Case Law Mirza v. Dolce Vida Med. Spa

Mirza v. Dolce Vida Med. Spa

Document Cited Authorities (6) Cited in Related
ORDER

PAUL G. GARDEPHE, UNITED STATES DISTRICT JUDGE.

This action stems from an allegedly defamatory email widely disseminated by Defendants Scott Callahan and Dolce Vida Medical Spa, LLC (Dolce Vida). Plaintiffs Dr Muhammad Mirza and Allied Medical and Diagnostic Services LLC (Allied Medical) assert claims for false advertising in violation of the Lanham Act, unfair competition, unfair and deceptive trade practices in violation of New York General Business Law § 349, trade libel and defamation, and misappropriation of likeness. (Cmplt. (Dkt. No. 1) ¶¶ 1-3, 51-78)

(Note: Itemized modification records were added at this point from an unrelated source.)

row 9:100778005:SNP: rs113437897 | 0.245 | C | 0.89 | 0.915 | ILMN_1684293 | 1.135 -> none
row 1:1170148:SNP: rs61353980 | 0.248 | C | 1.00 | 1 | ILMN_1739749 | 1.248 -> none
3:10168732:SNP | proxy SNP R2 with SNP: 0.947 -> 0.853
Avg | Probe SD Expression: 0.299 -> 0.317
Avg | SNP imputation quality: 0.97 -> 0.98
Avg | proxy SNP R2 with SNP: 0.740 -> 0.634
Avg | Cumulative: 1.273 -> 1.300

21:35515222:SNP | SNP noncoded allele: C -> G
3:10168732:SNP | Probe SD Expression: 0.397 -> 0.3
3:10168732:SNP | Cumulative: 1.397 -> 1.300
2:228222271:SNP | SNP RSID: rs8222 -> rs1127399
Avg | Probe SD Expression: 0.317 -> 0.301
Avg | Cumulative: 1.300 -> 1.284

Defendants have moved to dismiss for lack of personal jurisdiction and improper venue or, in the alternative, to transfer this case to the District of Connecticut. (Mot. (Dkt. No. 30); Def. Br (Dkt. No. 32)) For the reasons stated below, the motion to dismiss for lack of personal jurisdiction will be granted.

BACKGROUND
I. FACTS

Dr. Mirza is “board-certified in internal medicine and licensed to practice medicine in the states of New York and New Jersey.” (Cmplt. (Dkt. No. 1) ¶¶ 4; see also Id. ¶ 20 (stating that “Dr. Mirza visits different offices on different days for the convenience of his patients, but his principal office is [in New York])) Dr. Mirza is domiciled in New Jersey. (IL ¶ 4) Allied Medical is Dr. Mirza's medical practice. (Id. ¶ 17) Allied Medical “is a limited liability company organized and existing under the laws of the State of Delaware, with its principal place of business in [New York].” (IL ¶ 5)

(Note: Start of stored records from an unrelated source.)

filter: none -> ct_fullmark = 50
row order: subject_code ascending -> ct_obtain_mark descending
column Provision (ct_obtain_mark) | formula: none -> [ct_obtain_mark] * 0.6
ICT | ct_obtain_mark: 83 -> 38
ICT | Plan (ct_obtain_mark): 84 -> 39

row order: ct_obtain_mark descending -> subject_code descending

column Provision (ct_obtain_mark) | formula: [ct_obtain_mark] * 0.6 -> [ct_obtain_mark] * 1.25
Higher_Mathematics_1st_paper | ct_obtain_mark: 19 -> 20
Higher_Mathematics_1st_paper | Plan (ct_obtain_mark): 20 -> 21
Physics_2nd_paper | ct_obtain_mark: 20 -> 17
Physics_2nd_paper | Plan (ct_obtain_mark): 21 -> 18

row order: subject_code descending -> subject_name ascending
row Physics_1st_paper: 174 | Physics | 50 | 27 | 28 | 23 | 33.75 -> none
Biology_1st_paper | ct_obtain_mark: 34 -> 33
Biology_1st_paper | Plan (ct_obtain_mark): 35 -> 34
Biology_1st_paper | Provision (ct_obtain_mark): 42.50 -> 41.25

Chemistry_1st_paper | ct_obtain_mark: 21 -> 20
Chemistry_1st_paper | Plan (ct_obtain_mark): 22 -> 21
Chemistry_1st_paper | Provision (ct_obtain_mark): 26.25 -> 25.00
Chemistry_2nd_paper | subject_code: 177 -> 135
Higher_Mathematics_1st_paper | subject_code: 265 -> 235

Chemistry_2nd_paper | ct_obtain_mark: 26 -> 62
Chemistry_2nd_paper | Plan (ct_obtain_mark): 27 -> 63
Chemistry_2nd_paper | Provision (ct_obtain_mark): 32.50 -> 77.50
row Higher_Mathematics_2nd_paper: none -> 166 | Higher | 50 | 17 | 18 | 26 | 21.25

“Callahan is an individual domiciled in the State of Connecticut,... and is the principal, owner, operator and sole member of Dolce Vida.” (Id. ¶ 7; see id. ¶¶ 8-11 (asserting that Callahan and Dolce Vida are interchangeable)) “Dolce Vida is a limited liability company organized and existing under the laws of the State of Connecticut, with a principal place of business” in Connecticut. (Id. ¶ 6) The Complaint further asserts that Dolce Vida “advertises and transacts business in the State of New York and within this judicial district.” (Id.) According to Plaintiffs, Defendant Callahan is a “competing medical professional,” and Defendants continuously and systematically conduct and transact business and provide health care services in competition with Plaintiffs in this District.” (IL ¶ 26)

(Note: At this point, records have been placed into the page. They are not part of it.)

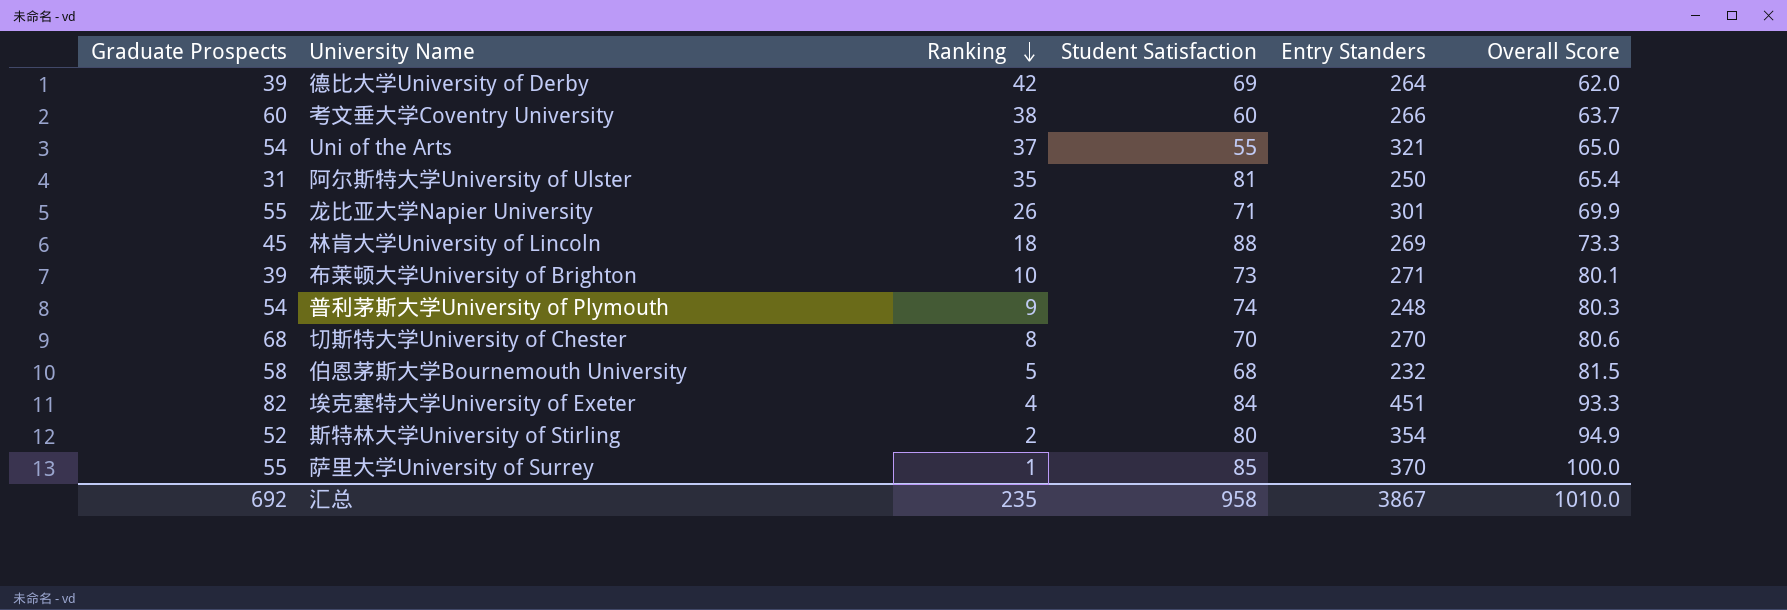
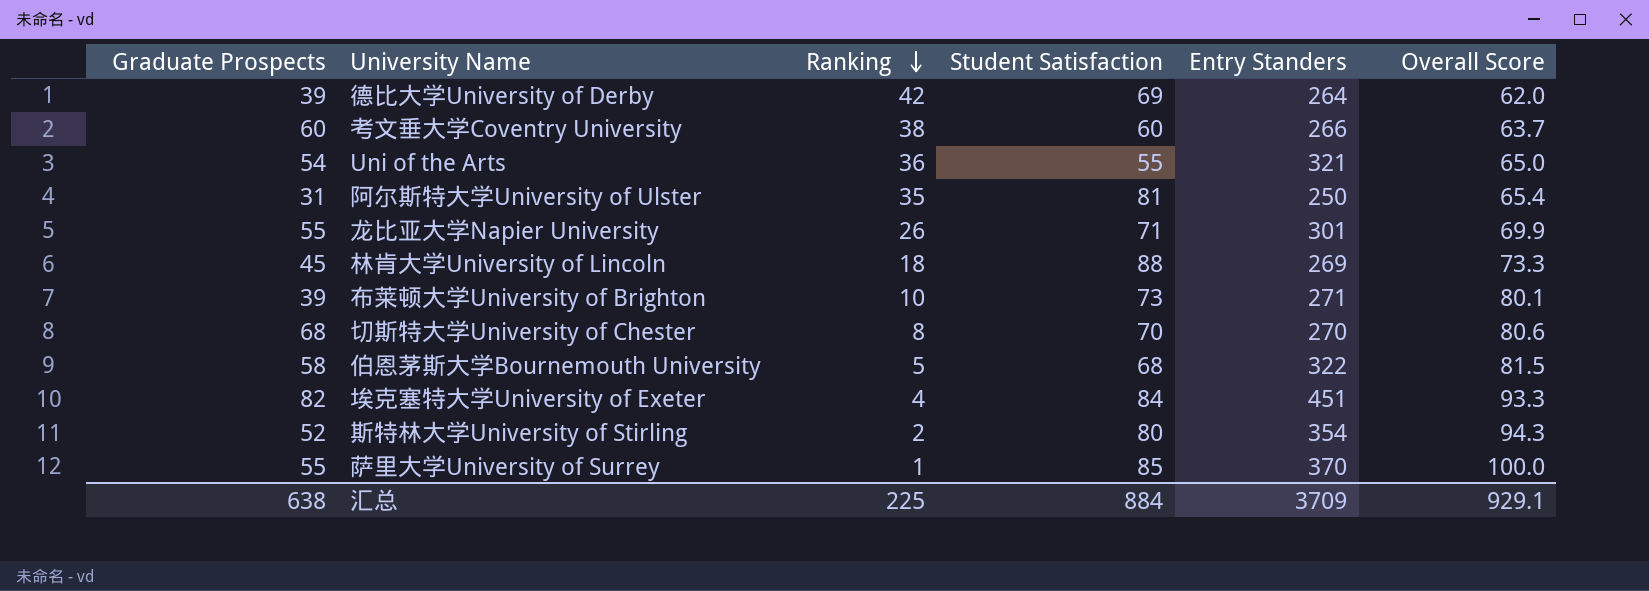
row 普利茅斯大学University of Plymouth: 54 | 9 | 74 | 248 | 80.3 -> none
Uni of the Arts | Ranking: 37 -> 36
伯恩茅斯大学Bournemouth University | Entry Standers: 232 -> 322
斯特林大学University of Stirling | Overall Score: 94.9 -> 94.3
汇总 | Graduate Prospects: 692 -> 638
汇总 | Ranking: 235 -> 225
汇总 | Student Satisfaction: 958 -> 884
汇总 | Entry Standers: 3867 -> 3709
汇总 | Overall Score: 1010.0 -> 929.1

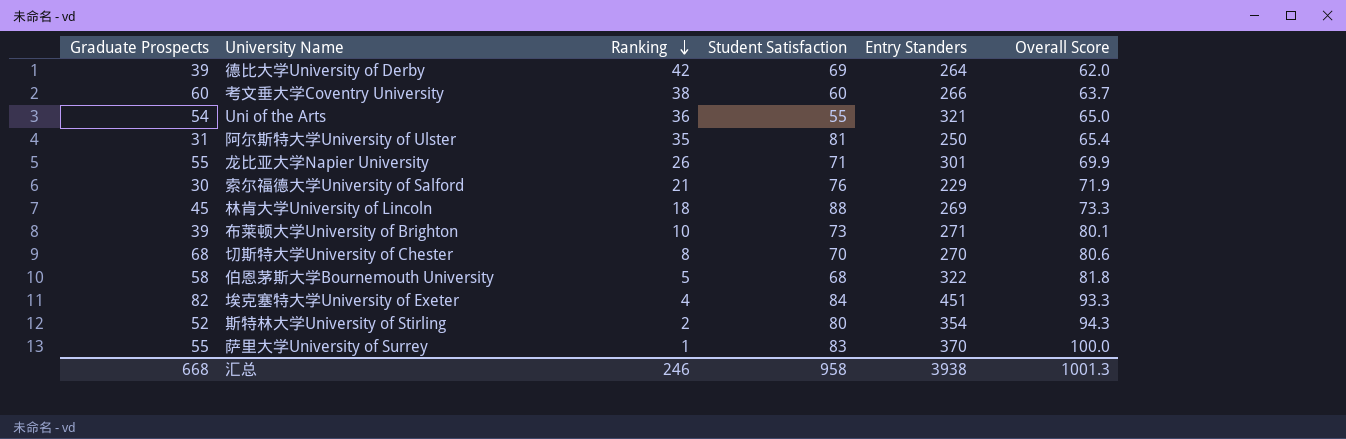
row 索尔福德大学University of Salford: none -> 30 | 21 | 76 | 229 | 71.9
伯恩茅斯大学Bournemouth University | Overall Score: 81.5 -> 81.8
萨里大学University of Surrey | Student Satisfaction: 85 -> 83
汇总 | Graduate Prospects: 638 -> 668
汇总 | Ranking: 225 -> 246
汇总 | Student Satisfaction: 884 -> 958
汇总 | Entry Standers: 3709 -> 3938
汇总 | Overall Score: 929.1 -> 1001.3

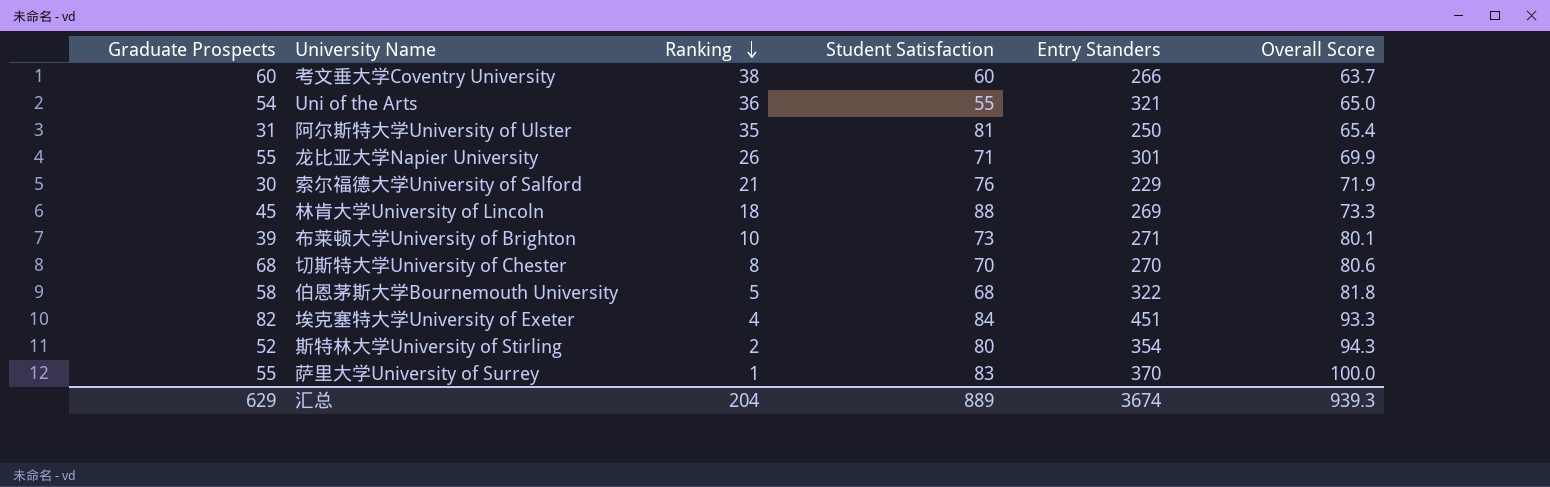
row 德比大学University of Derby: 39 | 42 | 69 | 264 | 62.0 -> none
汇总 | Graduate Prospects: 668 -> 629
汇总 | Ranking: 246 -> 204
汇总 | Student Satisfaction: 958 -> 889
汇总 | Entry Standers: 3938 -> 3674
汇总 | Overall Score: 1001.3 -> 939.3

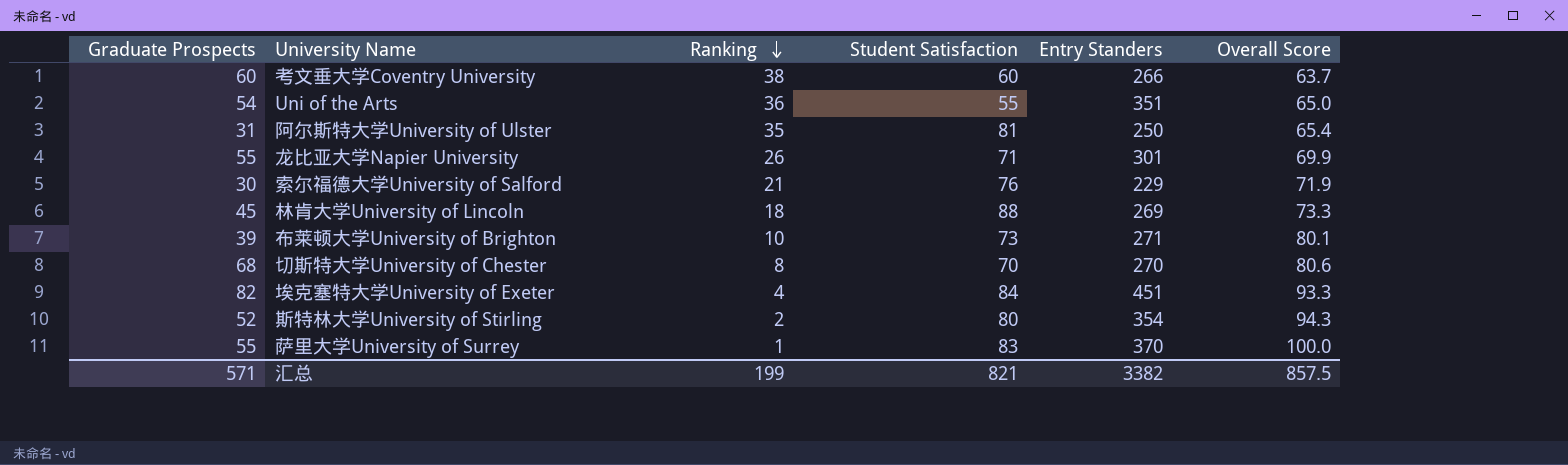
row 伯恩茅斯大学Bournemouth University: 58 | 5 | 68 | 322 | 81.8 -> none
Uni of the Arts | Entry Standers: 321 -> 351
汇总 | Graduate Prospects: 629 -> 571
汇总 | Ranking: 204 -> 199
汇总 | Student Satisfaction: 889 -> 821
汇总 | Entry Standers: 3674 -> 3382
汇总 | Overall Score: 939.3 -> 857.5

The Complaint alleges that in June 2019, Defendants perpetuated [sic] an attack campaign against Plaintiffs by communicating false, defamatory and completely fabricated statements directly to the general public and Plaintiffs' customers - in order to promote their competing business, products and services.” (Id. ¶ 28) According to Plaintiffs, [o]n or around June 4, 2019, Defendant[s] created, or caused to be created, a false, misleading and defamatory negative, email blast campaign that denigrates Plaintiffs' services . . . [which] was viewed by thousands of email recipients, including some of Plaintiffs' own clients and patients, and Defendants continue to defame and injure Plaintiffs with this false, negative ad.” (Id. ¶ 2)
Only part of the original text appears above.